1 Korinthiërs 10:16-17
1 Korinthiërs 10:16-17 NBG-vertaling 1951 (NBG51)
Is niet de beker der dankzegging, waarover wij de dankzegging uitspreken, een gemeenschap met het bloed van Christus? Is niet het brood, dat wij breken, een gemeenschap met het lichaam van Christus? Omdat het één brood is, zijn wij, hoe velen ook, één lichaam; wij hebben immers allen deel aan het ene brood.
1 Korinthiërs 10:16-17 Statenvertaling (Importantia edition) (STV)
De drinkbeker der dankzegging, dien wij dankzeggende zegenen, is die niet een gemeenschap des bloeds van Christus? Het brood, dat wij breken, is dat niet een gemeenschap des lichaams van Christus? Want één brood is het, zo zijn wij velen één lichaam, dewijl wij allen ééns broods deelachtig zijn.

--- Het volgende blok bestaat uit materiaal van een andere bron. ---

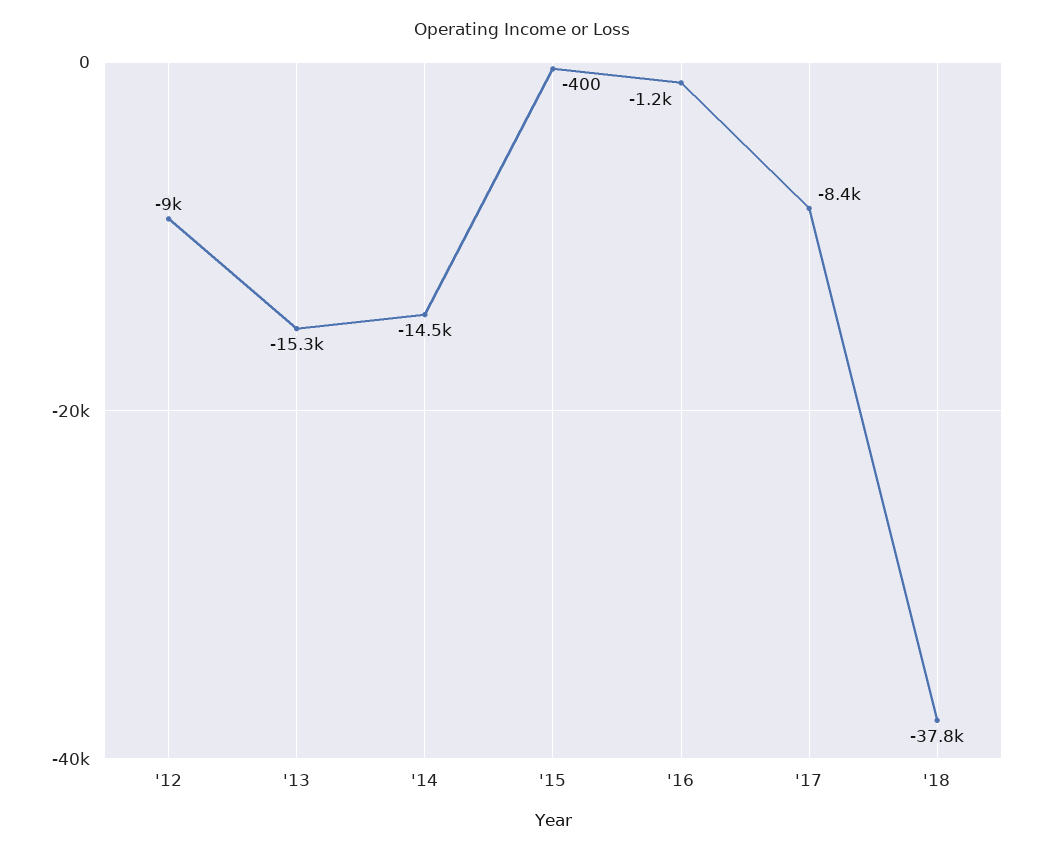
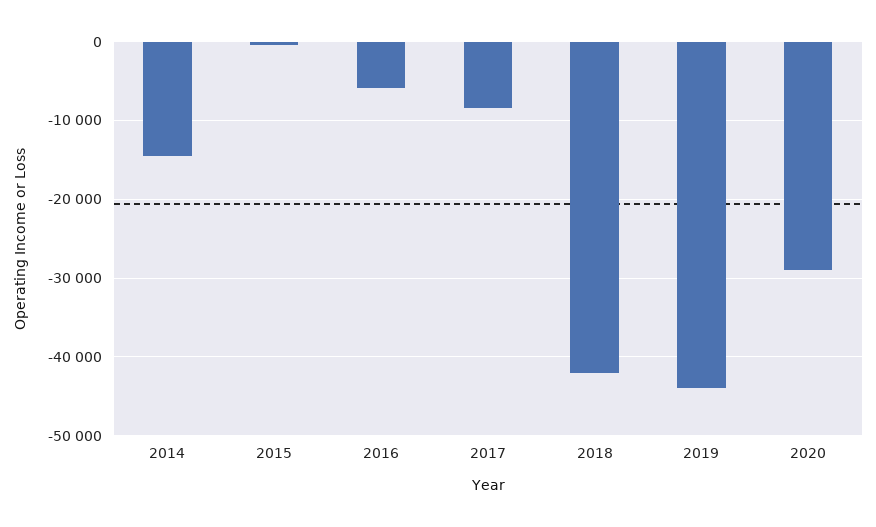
'12: -9000 -> none
'13: -15300 -> none
'16: -1200 -> -6000
'18: -37800 -> -42000
2019: none -> -44000
2020: none -> -29000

1 Korinthiërs 10:16-17 Herziene Statenvertaling (HSV)
De drinkbeker der dankzegging, die wij met dankzegging zegenen, is die niet de gemeenschap met het bloed van Christus? Het brood dat wij breken, is dat niet de gemeenschap met het lichaam van Christus? Omdat het brood één is, zijn wij, die velen zijn, één lichaam, want wij allen hebben deel aan het ene brood.

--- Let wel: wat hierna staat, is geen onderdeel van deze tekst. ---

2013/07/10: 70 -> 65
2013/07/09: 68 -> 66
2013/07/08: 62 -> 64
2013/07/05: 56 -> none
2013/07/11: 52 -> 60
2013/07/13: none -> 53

1 Korinthiërs 10:16-17 Het Boek (HTB)
Als wij aan de tafel van de Here drinken uit de beker, Hem danken en zijn zegen vragen, hebben wij toch samen deel aan het bloed van Christus? En als wij het brood breken, hebben wij toch samen deel aan zijn lichaam? Want al zijn wij met velen, wij zijn één lichaam omdat we allemaal van dat ene brood eten.

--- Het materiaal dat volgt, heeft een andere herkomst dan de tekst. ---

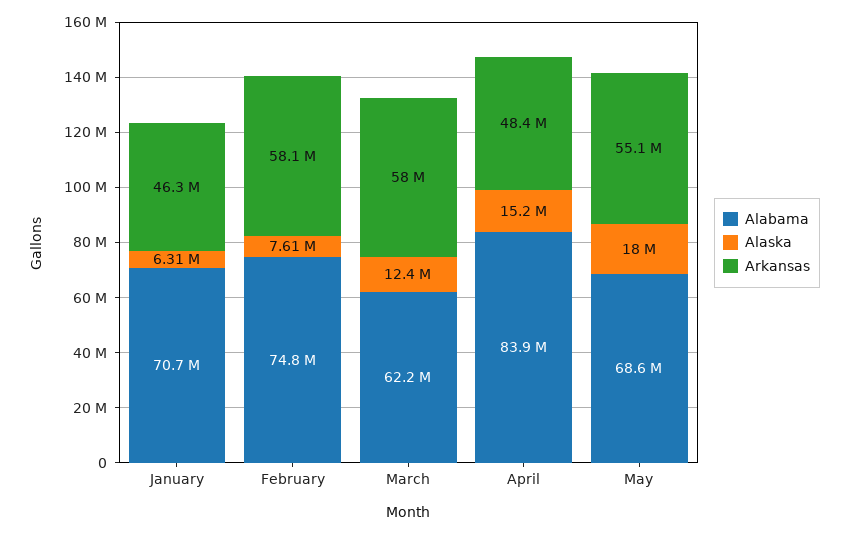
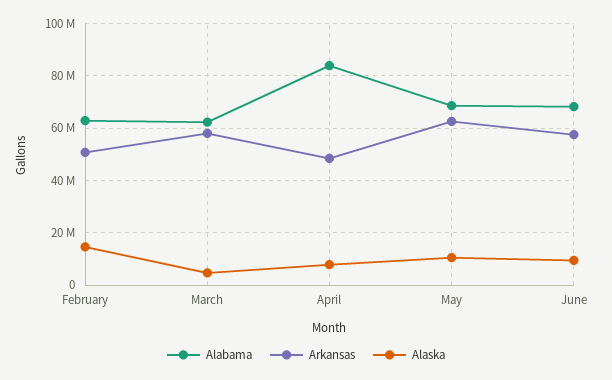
Alabama, January: 70700000 -> none
Alaska, January: 6310000 -> none
Arkansas, January: 46300000 -> none
Alabama, February: 74800000 -> 62500000
Alaska, February: 7610000 -> 15000000
Arkansas, February: 58100000 -> 50000000
Alaska, March: 12400000 -> 5000000
Alaska, April: 15200000 -> 7500000
Alaska, May: 18000000 -> 10000000
Arkansas, May: 55100000 -> 62500000
Alabama, June: none -> 67500000
Arkansas, June: none -> 57500000
Alaska, June: none -> 10000000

1 Korinthiërs 10:16-17 BasisBijbel (BB)
Door samen uit de wijnbeker te drinken waarvoor we God danken, worden we één met het bloed van Christus. Dat weten jullie. En door samen te eten van het brood dat we breken, worden we één met het lichaam van Christus. Dat weten jullie óók. Omdat we van één brood eten, zijn wij met elkaar verbonden tot één Lichaam. Het maakt niet uit met hoeveel we zijn. Want we eten immers allemaal van dat ene brood.